▶ **Listed entries**:
---

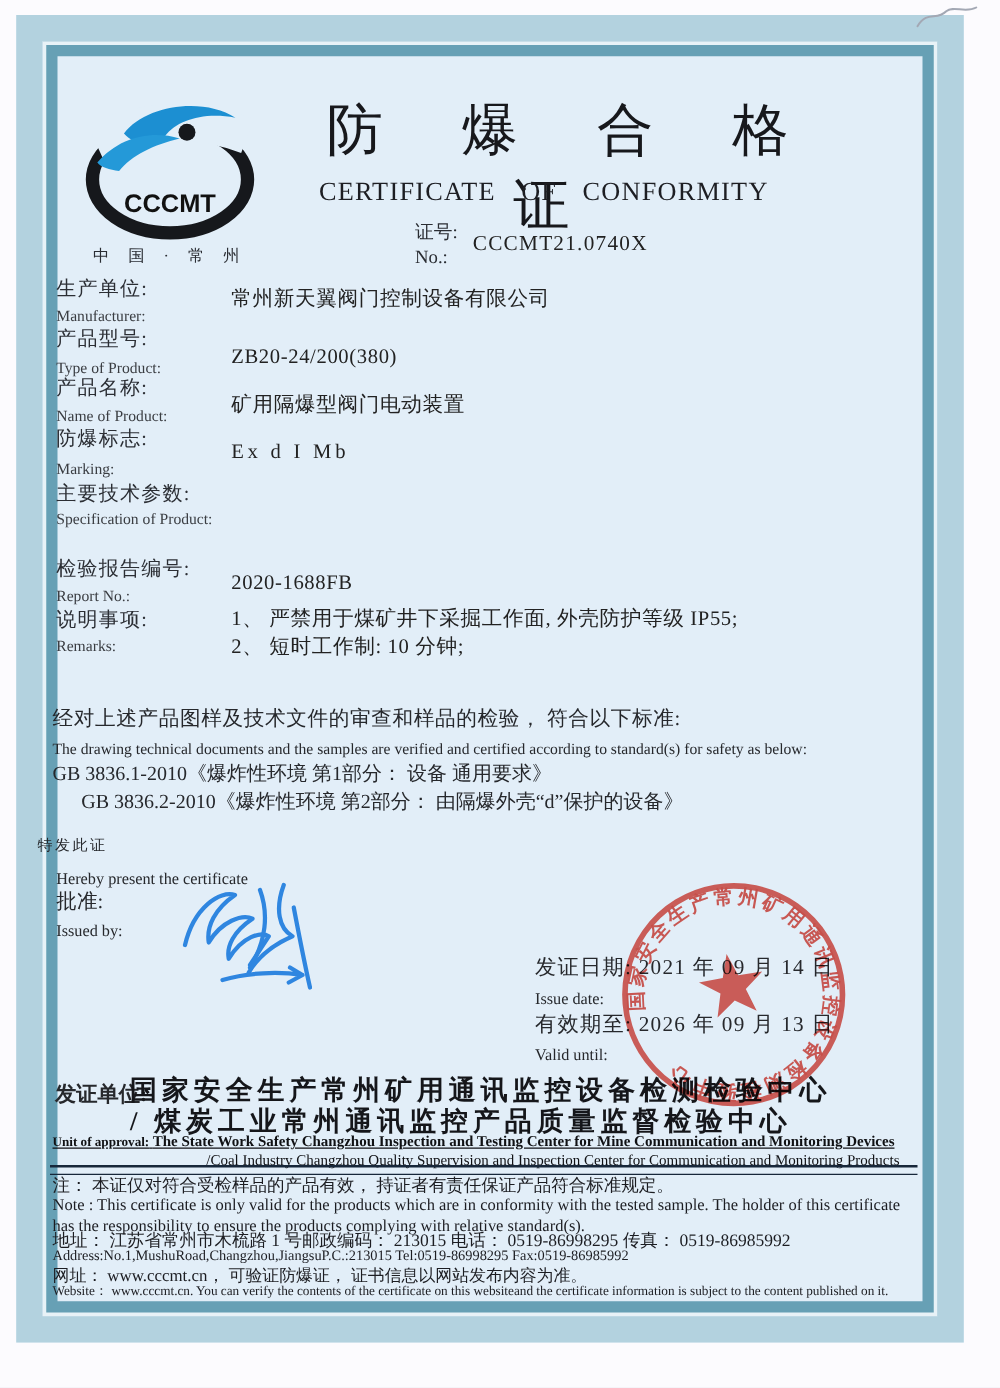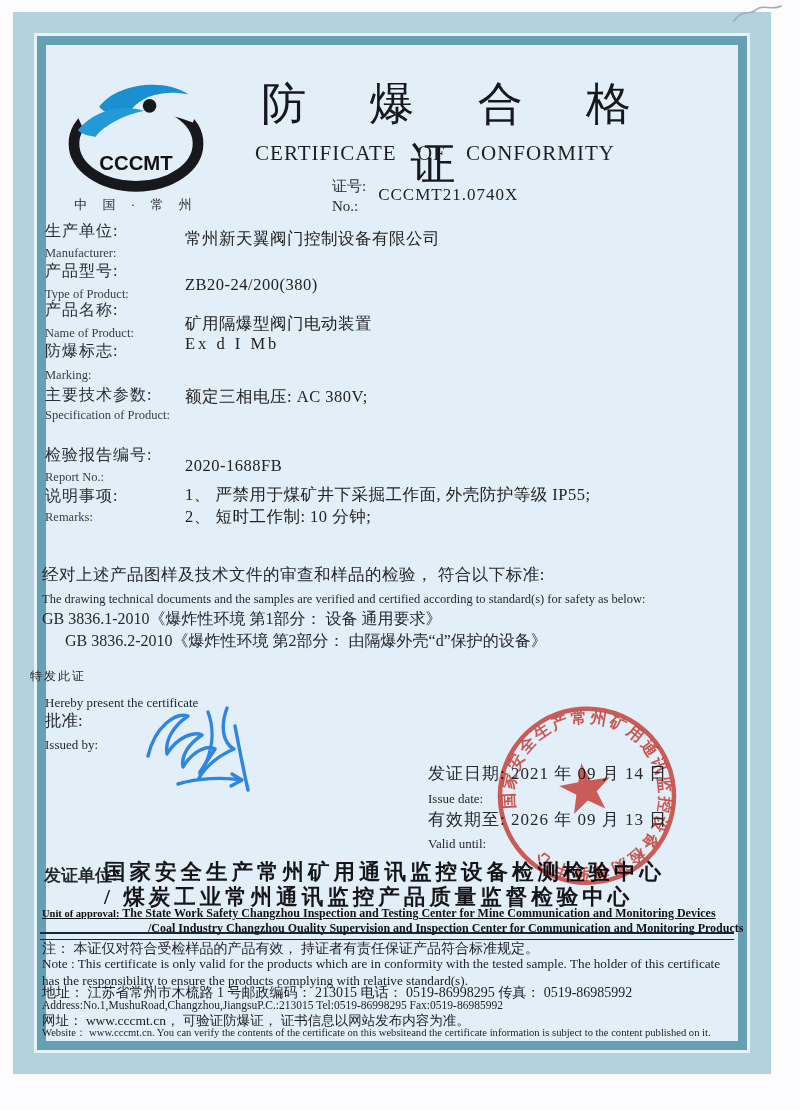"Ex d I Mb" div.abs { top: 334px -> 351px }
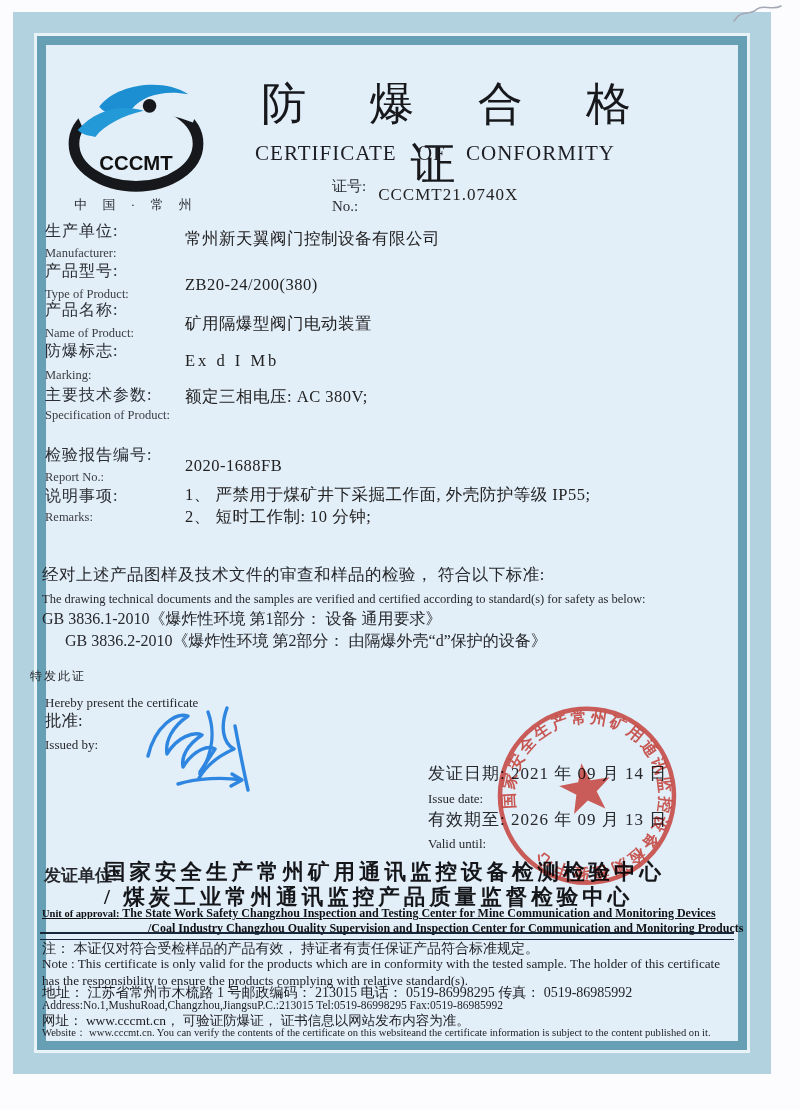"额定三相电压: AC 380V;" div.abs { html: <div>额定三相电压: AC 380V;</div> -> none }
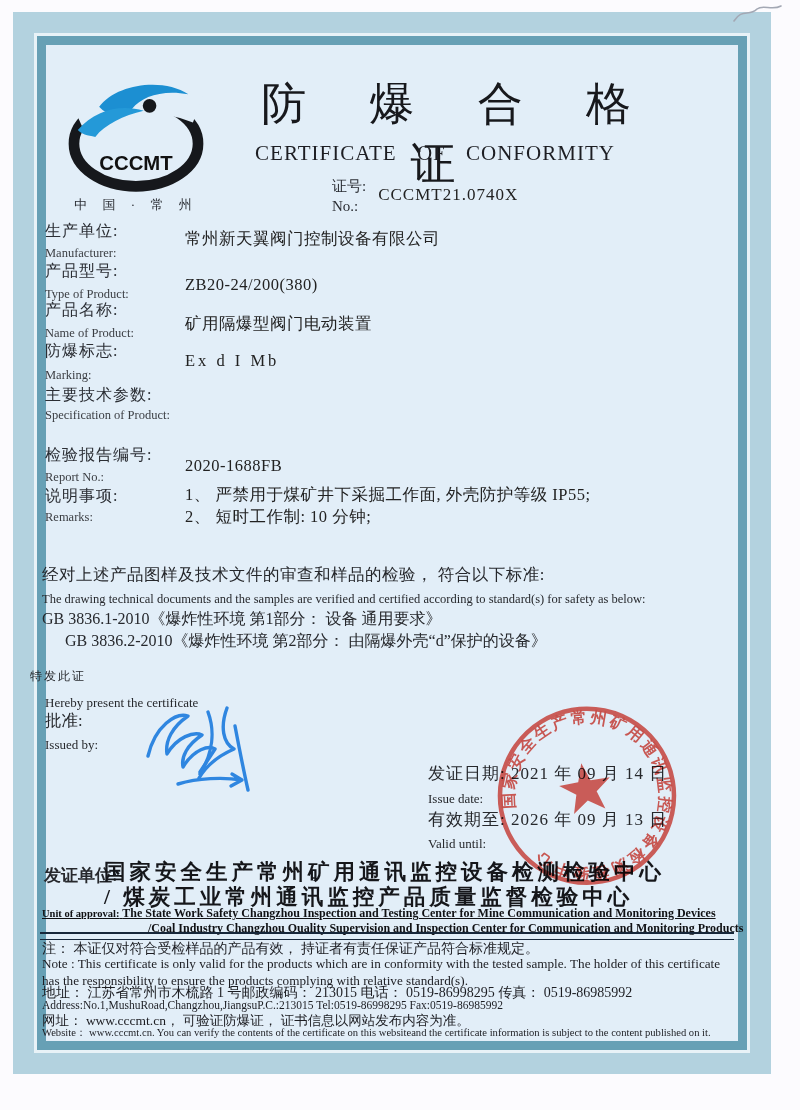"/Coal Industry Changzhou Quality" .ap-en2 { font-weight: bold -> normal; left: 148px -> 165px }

---

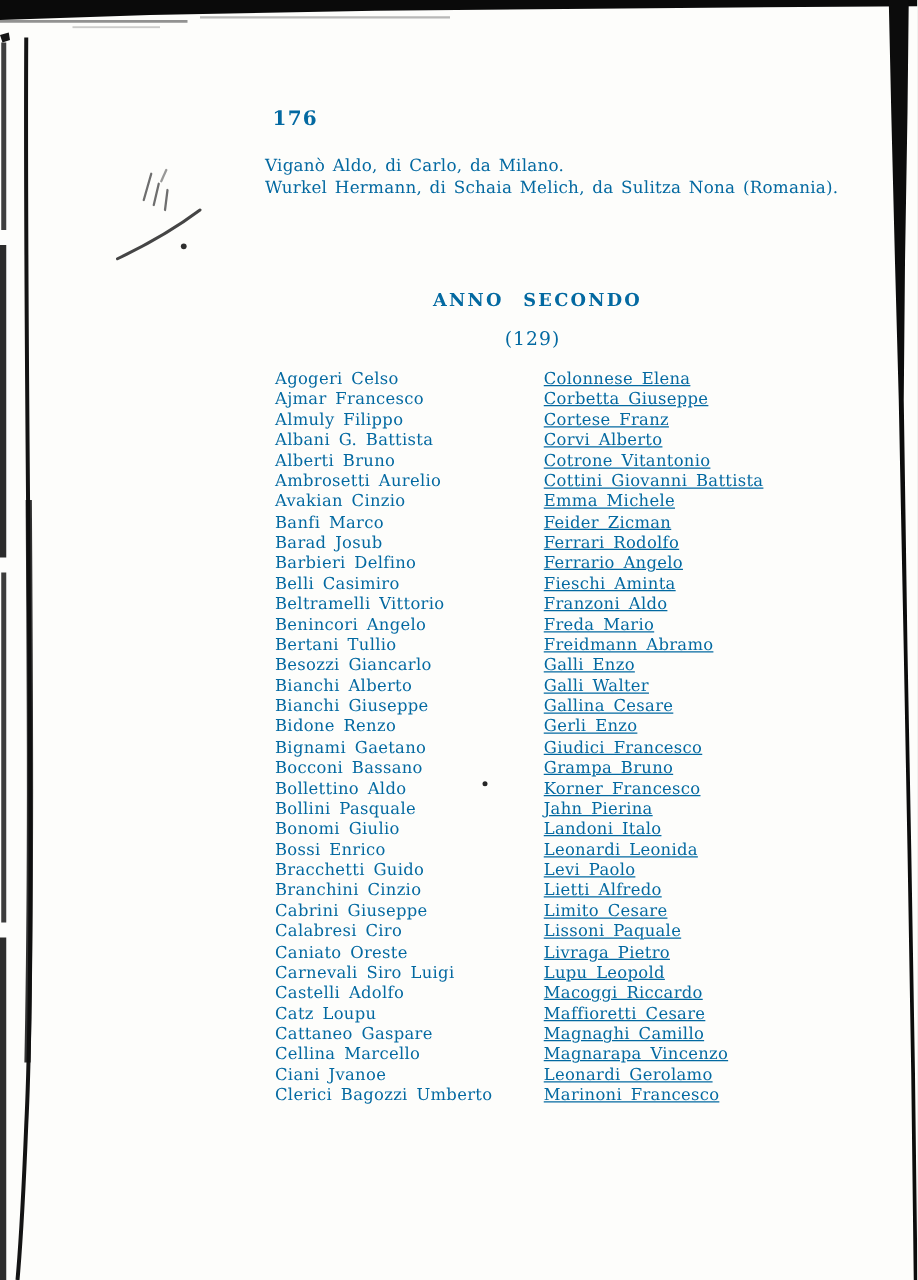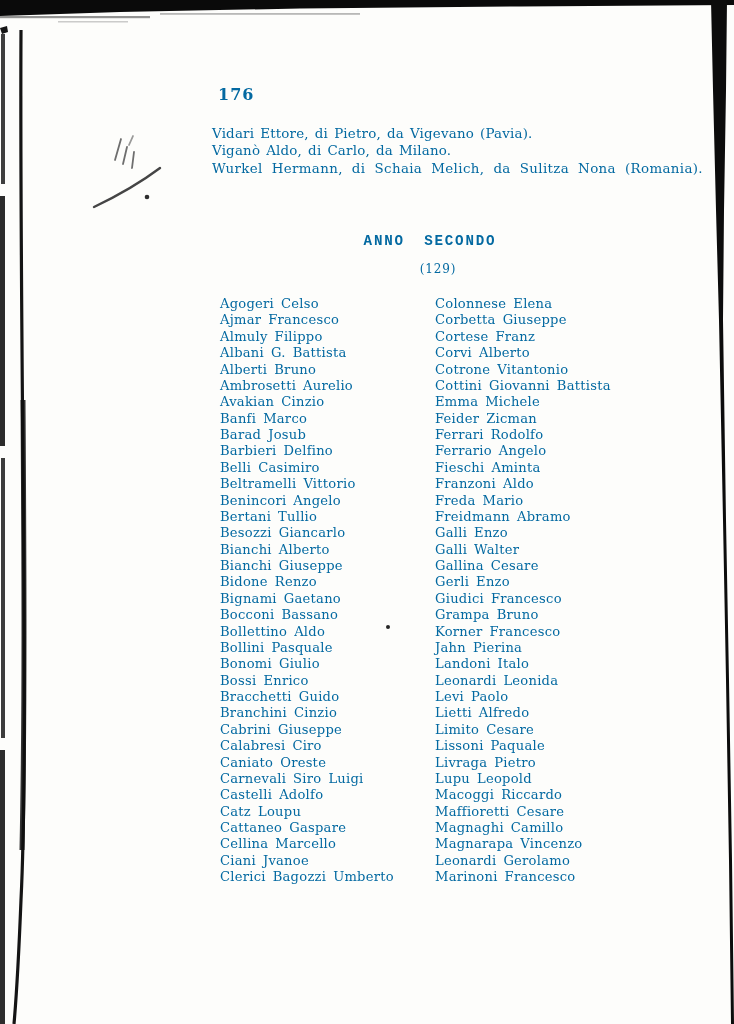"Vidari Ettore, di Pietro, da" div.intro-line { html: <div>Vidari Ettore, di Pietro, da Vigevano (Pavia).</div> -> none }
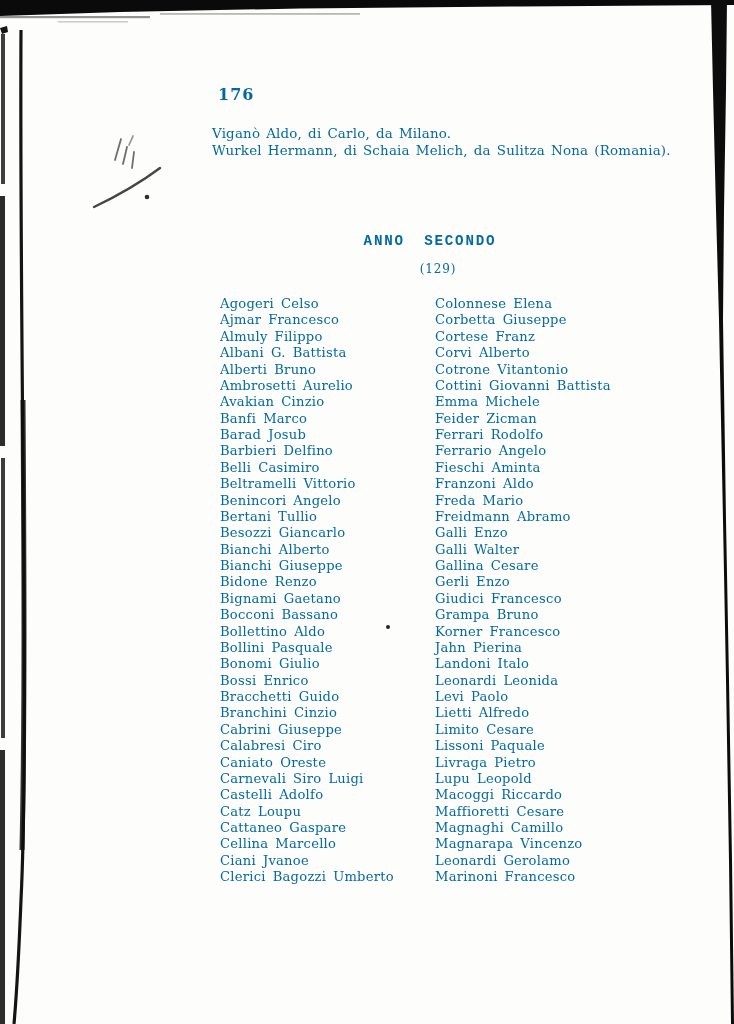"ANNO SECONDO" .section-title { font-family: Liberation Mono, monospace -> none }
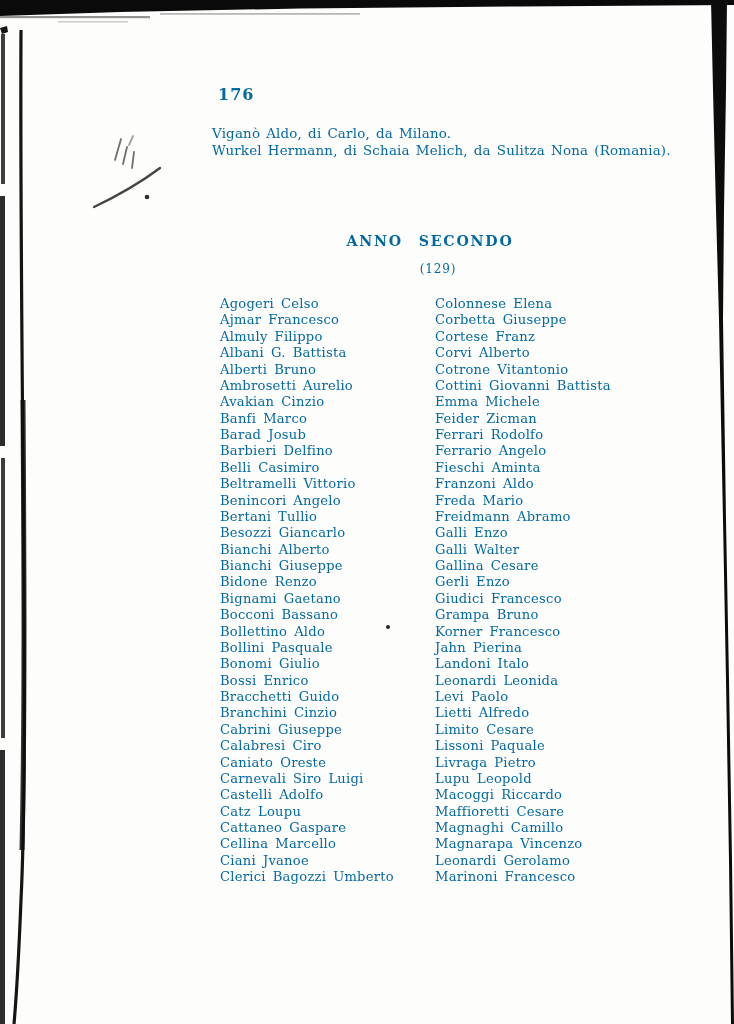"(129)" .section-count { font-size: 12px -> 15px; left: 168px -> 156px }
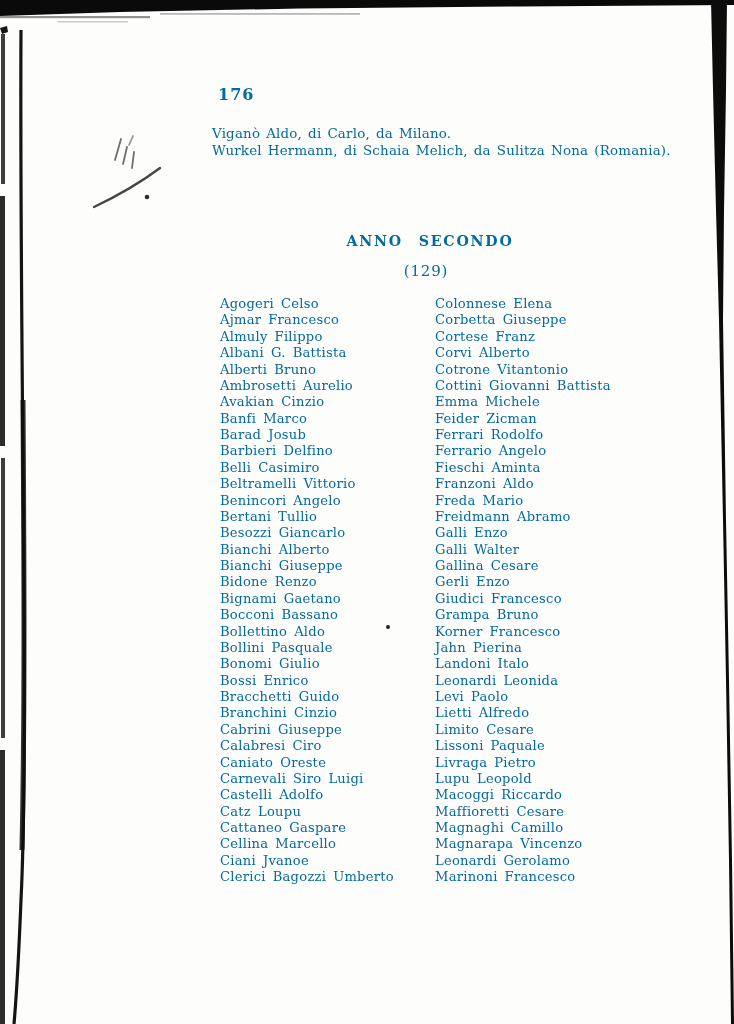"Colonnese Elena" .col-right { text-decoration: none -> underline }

---

▶ **Task requirements**: In the data above, take the line with "top: 334px ->", the line with "font-weight: bold ->", and every line between, and set them down exactly without pictures.

▶ **Response to this exercise**:
"Ex d I Mb" div.abs { top: 334px -> 351px }
"额定三相电压: AC 380V;" div.abs { html: <div>额定三相电压: AC 380V;</div> -> none }
"/Coal Industry Changzhou Quality" .ap-en2 { font-weight: bold -> normal; left: 148px -> 165px }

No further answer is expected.